_Aim of the task:_ I need only the number of lines in this data that contain the string "用经纬仪或全站仪测量".

Dataset entries
Start of Block

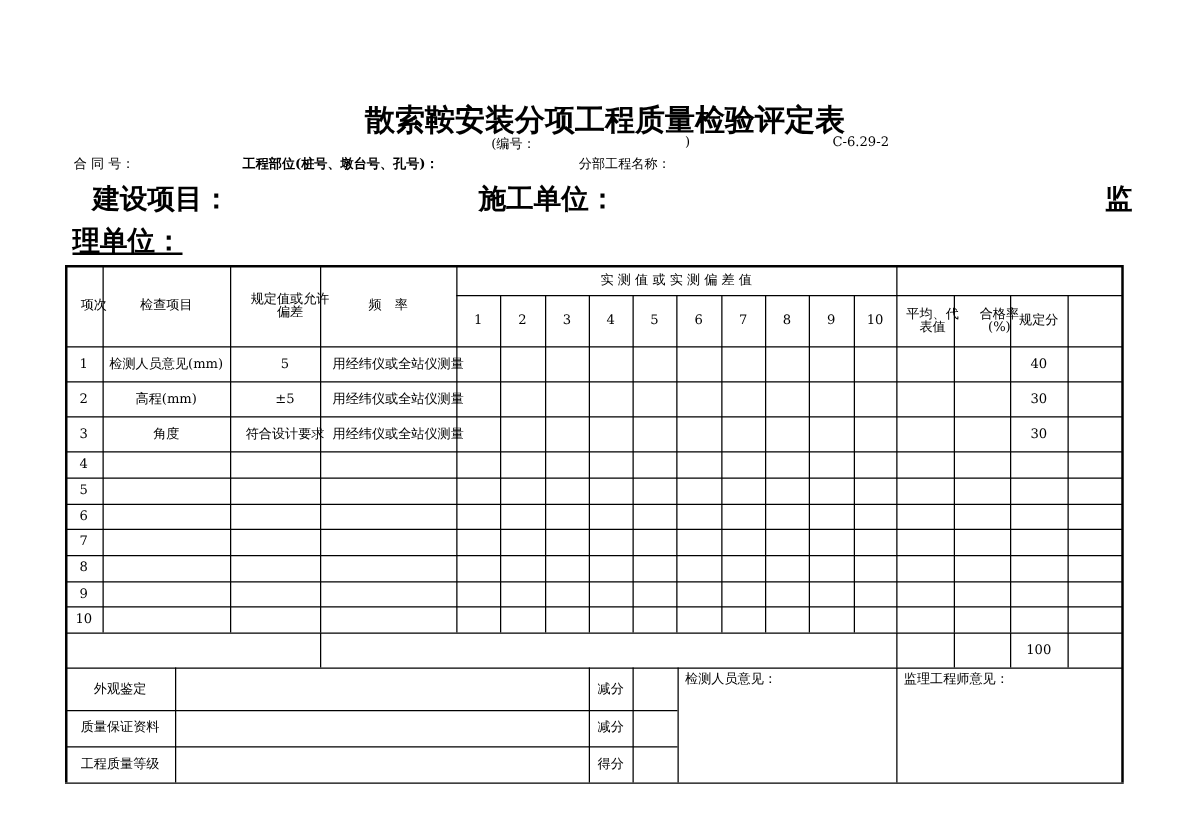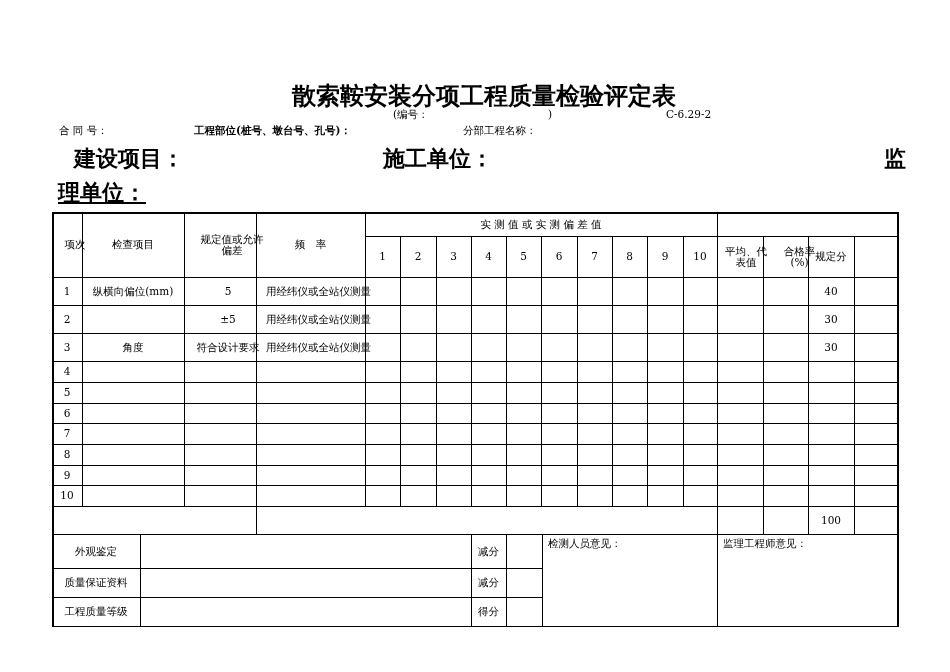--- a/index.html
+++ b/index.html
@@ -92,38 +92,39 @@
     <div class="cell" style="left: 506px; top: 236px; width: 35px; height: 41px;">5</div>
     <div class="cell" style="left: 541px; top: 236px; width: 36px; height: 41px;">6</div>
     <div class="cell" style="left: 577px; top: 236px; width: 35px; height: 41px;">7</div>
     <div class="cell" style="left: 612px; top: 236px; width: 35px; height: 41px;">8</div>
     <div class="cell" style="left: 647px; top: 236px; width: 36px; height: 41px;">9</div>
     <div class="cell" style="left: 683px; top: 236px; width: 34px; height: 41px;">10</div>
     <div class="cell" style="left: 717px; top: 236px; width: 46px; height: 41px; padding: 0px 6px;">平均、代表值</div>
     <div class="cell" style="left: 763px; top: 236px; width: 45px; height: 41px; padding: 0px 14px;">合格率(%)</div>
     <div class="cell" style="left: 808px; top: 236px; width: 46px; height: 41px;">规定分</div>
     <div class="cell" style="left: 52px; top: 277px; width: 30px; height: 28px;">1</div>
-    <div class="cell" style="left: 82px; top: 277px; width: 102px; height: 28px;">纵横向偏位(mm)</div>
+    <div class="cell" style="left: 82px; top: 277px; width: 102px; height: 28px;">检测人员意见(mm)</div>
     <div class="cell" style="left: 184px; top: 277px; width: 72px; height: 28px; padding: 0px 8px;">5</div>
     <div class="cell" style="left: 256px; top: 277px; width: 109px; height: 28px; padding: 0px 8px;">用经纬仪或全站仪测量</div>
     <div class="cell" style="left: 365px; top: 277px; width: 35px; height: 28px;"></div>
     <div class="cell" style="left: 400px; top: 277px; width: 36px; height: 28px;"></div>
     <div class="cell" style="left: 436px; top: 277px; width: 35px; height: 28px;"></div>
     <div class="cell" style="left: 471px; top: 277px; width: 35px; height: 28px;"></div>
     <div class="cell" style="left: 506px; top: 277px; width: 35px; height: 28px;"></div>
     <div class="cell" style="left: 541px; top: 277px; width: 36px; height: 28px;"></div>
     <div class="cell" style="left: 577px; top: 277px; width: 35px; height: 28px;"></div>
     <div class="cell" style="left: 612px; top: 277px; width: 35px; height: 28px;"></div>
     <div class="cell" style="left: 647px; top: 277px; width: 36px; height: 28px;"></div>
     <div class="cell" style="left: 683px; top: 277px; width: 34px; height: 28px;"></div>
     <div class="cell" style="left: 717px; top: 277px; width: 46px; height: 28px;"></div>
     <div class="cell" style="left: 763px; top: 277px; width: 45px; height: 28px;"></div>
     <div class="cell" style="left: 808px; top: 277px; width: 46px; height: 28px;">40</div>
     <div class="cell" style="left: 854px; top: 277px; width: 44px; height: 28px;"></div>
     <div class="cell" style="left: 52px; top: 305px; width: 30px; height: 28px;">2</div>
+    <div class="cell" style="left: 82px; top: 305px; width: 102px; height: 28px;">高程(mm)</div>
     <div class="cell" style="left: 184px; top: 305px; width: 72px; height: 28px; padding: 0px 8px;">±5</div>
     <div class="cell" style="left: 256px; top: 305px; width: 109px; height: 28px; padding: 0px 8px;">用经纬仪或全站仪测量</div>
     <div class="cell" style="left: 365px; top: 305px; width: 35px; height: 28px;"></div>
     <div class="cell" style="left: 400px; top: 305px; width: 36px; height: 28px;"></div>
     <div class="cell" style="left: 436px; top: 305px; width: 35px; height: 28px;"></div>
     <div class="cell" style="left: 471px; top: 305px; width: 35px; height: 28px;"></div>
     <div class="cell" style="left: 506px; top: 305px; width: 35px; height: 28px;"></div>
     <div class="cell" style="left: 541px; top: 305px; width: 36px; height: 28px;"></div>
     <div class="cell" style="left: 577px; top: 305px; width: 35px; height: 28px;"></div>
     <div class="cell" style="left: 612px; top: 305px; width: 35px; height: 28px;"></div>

End of Block

_Solution for this task:_ 2